Data provided below:
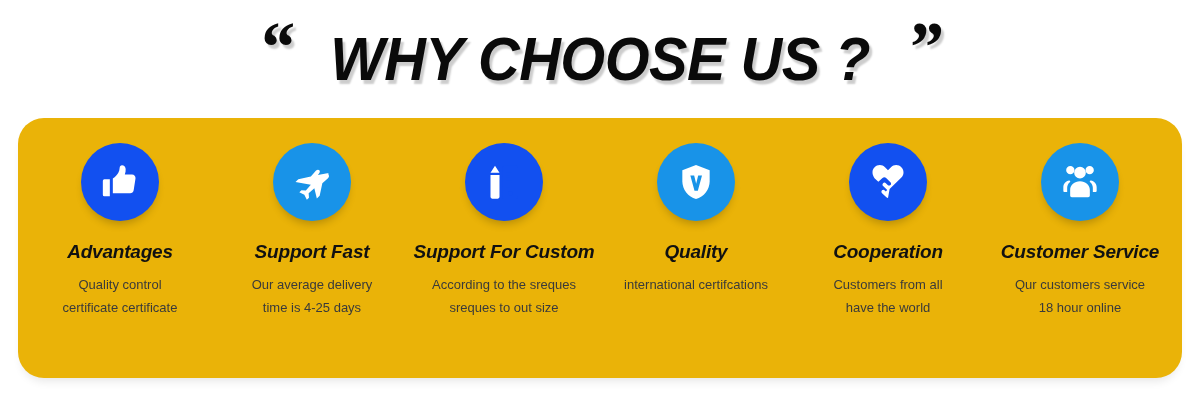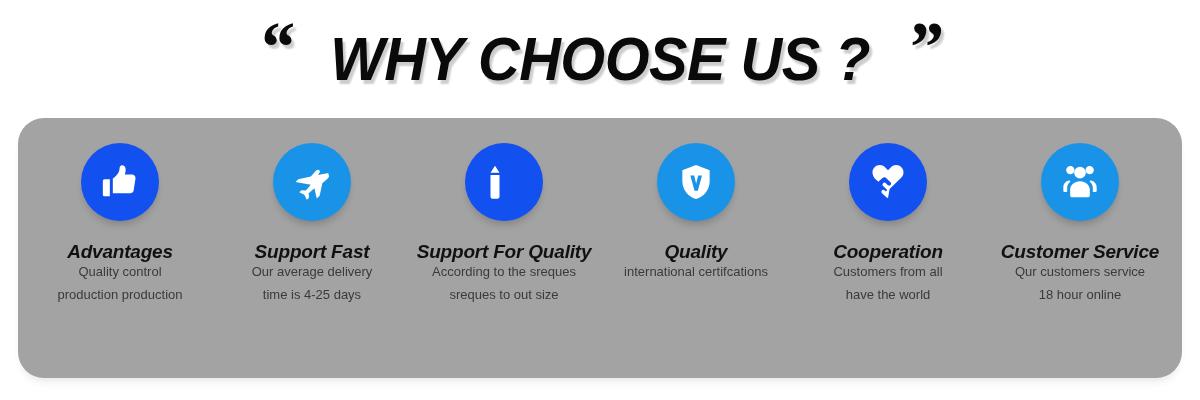--- a/index.html
+++ b/index.html
@@ -59,21 +59,21 @@
     text-shadow: 3px 4px 2px rgba(0,0,0,0.20);
   }
 
   
   .panel {
     position: absolute;
     left: 18px;
     top: 118px;
     width: 1164px;
     height: 260px;
-    background: #a3a3a3;
+    background: #eab308;
     border-radius: 26px;
     box-shadow: 0 7px 10px -4px rgba(0,0,0,0.10);
   }
 
   .features {
     position: absolute;
     left: 0;
     top: 0;
     width: 1164px;
     height: 260px;
@@ -117,20 +117,21 @@
     font-weight: 700;
     font-style: italic;
     color: #111111;
     letter-spacing: -0.2px;
     text-align: center;
     line-height: 1;
     white-space: nowrap;
   }
 
   .feature-desc {
+    margin-top: 13px;
     font-family: "Liberation Sans", sans-serif;
     font-size: 13px;
     font-weight: 400;
     color: #3a3a3a;
     text-align: center;
     line-height: 1.75;
     width: 190px;
   }
   .feature-desc .line {
     display: block;
@@ -156,21 +157,21 @@
           <span>
             <svg viewBox="0 0 24 24" aria-hidden="true">
               <path d="M2.6 10.4h3.3v10.2H2.6a.9.9 0 0 1-.9-.9v-8.4a.9.9 0 0 1 .9-.9z"></path>
               <path d="M7.7 9.9c1.5-1 2.6-2.1 3.3-3.4.5-1 .7-2 .8-3.1.05-.8.6-1.4 1.4-1.4 1.2 0 2.1 1 2.2 2.2.07 1.1-.1 2.2-.5 3.3h4.3c1.3 0 2.3 1.1 2.1 2.4l-1.1 7.1c-.16 1.05-1.06 1.8-2.1 1.8H7.7z"></path>
             </svg>
           </span>
         </div>
         <div class="feature-title">Advantages</div>
         <div class="feature-desc">
           <span class="line">Quality control</span>
-          <span class="line">production production</span>
+          <span class="line">certificate certificate</span>
         </div>
       </div>
 
       <div class="feature">
         <div class="icon-circle" style="background:#1893e8">
           <span>
             <svg viewBox="0 0 24 24" aria-hidden="true">
               <path d="M21.9 7.6c.5.5.4 1.4-.3 2.1l-3.4 3-1.6 7.5-1.7 1.7-1.5-6.1-3.4 3 .2 2.6-1.3 1.3-1.5-3-3-1.5 1.3-1.3 2.6.2 3-3.4L2.1 12l1.7-1.7 7.5-1.6 3-3.4c.7-.7 1.6-.8 2.1-.3.5.5.4 1.4-.3 2.1l-.6.7 5.7-1.1c.3-.05.6.05.7.2z"></path>
             </svg>
           </span>
@@ -184,21 +185,21 @@
 
       <div class="feature">
         <div class="icon-circle" style="background:#1250f0">
           <span>
             <svg viewBox="0 0 24 24" aria-hidden="true">
               <path d="M6.6 2.2 9.3 6.4H3.9zM3.9 7.8h5.4v13.1c0 .6-.5 1.1-1.1 1.1H5c-.6 0-1.1-.5-1.1-1.1z"></path>
               <path d="M12.1 2.2h7.2c.6 0 1.1.5 1.1 1.1v17.5c0 .6-.5 1.1-1.1 1.1h-7.2c-.6 0-1.1-.5-1.1-1.1V3.3c0-.6.5-1.1 1.1-1.1zm1.1 2.6v1.3h3.3V4.8zm0 3.1v1.3h2.1V7.9zm0 3.1v1.3h3.3V11zm0 3.1v1.3h2.1v-1.3zm2.6 3.3a1.35 1.35 0 1 0 0 2.7 1.35 1.35 0 0 0 0-2.7z" fill="#1250f0"></path>
             </svg>
           </span>
         </div>
-        <div class="feature-title">Support For Quality</div>
+        <div class="feature-title">Support For Custom</div>
         <div class="feature-desc">
           <span class="line">According to the sreques</span>
           <span class="line">sreques to out size</span>
         </div>
       </div>
 
       <div class="feature">
         <div class="icon-circle" style="background:#1893e8">
           <span>
             <svg viewBox="0 0 24 24" aria-hidden="true">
End of Data provided.
Exercise brief: Output every line of the records exactly, excluding all pictures.

Problem solution:
--- a/index.html
+++ b/index.html
@@ -59,21 +59,21 @@
     text-shadow: 3px 4px 2px rgba(0,0,0,0.20);
   }
 
   
   .panel {
     position: absolute;
     left: 18px;
     top: 118px;
     width: 1164px;
     height: 260px;
-    background: #a3a3a3;
+    background: #eab308;
     border-radius: 26px;
     box-shadow: 0 7px 10px -4px rgba(0,0,0,0.10);
   }
 
   .features {
     position: absolute;
     left: 0;
     top: 0;
     width: 1164px;
     height: 260px;
@@ -117,20 +117,21 @@
     font-weight: 700;
     font-style: italic;
     color: #111111;
     letter-spacing: -0.2px;
     text-align: center;
     line-height: 1;
     white-space: nowrap;
   }
 
   .feature-desc {
+    margin-top: 13px;
     font-family: "Liberation Sans", sans-serif;
     font-size: 13px;
     font-weight: 400;
     color: #3a3a3a;
     text-align: center;
     line-height: 1.75;
     width: 190px;
   }
   .feature-desc .line {
     display: block;
@@ -156,21 +157,21 @@
           <span>
             <svg viewBox="0 0 24 24" aria-hidden="true">
               <path d="M2.6 10.4h3.3v10.2H2.6a.9.9 0 0 1-.9-.9v-8.4a.9.9 0 0 1 .9-.9z"></path>
               <path d="M7.7 9.9c1.5-1 2.6-2.1 3.3-3.4.5-1 .7-2 .8-3.1.05-.8.6-1.4 1.4-1.4 1.2 0 2.1 1 2.2 2.2.07 1.1-.1 2.2-.5 3.3h4.3c1.3 0 2.3 1.1 2.1 2.4l-1.1 7.1c-.16 1.05-1.06 1.8-2.1 1.8H7.7z"></path>
             </svg>
           </span>
         </div>
         <div class="feature-title">Advantages</div>
         <div class="feature-desc">
           <span class="line">Quality control</span>
-          <span class="line">production production</span>
+          <span class="line">certificate certificate</span>
         </div>
       </div>
 
       <div class="feature">
         <div class="icon-circle" style="background:#1893e8">
           <span>
             <svg viewBox="0 0 24 24" aria-hidden="true">
               <path d="M21.9 7.6c.5.5.4 1.4-.3 2.1l-3.4 3-1.6 7.5-1.7 1.7-1.5-6.1-3.4 3 .2 2.6-1.3 1.3-1.5-3-3-1.5 1.3-1.3 2.6.2 3-3.4L2.1 12l1.7-1.7 7.5-1.6 3-3.4c.7-.7 1.6-.8 2.1-.3.5.5.4 1.4-.3 2.1l-.6.7 5.7-1.1c.3-.05.6.05.7.2z"></path>
             </svg>
           </span>
@@ -184,21 +185,21 @@
 
       <div class="feature">
         <div class="icon-circle" style="background:#1250f0">
           <span>
             <svg viewBox="0 0 24 24" aria-hidden="true">
               <path d="M6.6 2.2 9.3 6.4H3.9zM3.9 7.8h5.4v13.1c0 .6-.5 1.1-1.1 1.1H5c-.6 0-1.1-.5-1.1-1.1z"></path>
               <path d="M12.1 2.2h7.2c.6 0 1.1.5 1.1 1.1v17.5c0 .6-.5 1.1-1.1 1.1h-7.2c-.6 0-1.1-.5-1.1-1.1V3.3c0-.6.5-1.1 1.1-1.1zm1.1 2.6v1.3h3.3V4.8zm0 3.1v1.3h2.1V7.9zm0 3.1v1.3h3.3V11zm0 3.1v1.3h2.1v-1.3zm2.6 3.3a1.35 1.35 0 1 0 0 2.7 1.35 1.35 0 0 0 0-2.7z" fill="#1250f0"></path>
             </svg>
           </span>
         </div>
-        <div class="feature-title">Support For Quality</div>
+        <div class="feature-title">Support For Custom</div>
         <div class="feature-desc">
           <span class="line">According to the sreques</span>
           <span class="line">sreques to out size</span>
         </div>
       </div>
 
       <div class="feature">
         <div class="icon-circle" style="background:#1893e8">
           <span>
             <svg viewBox="0 0 24 24" aria-hidden="true">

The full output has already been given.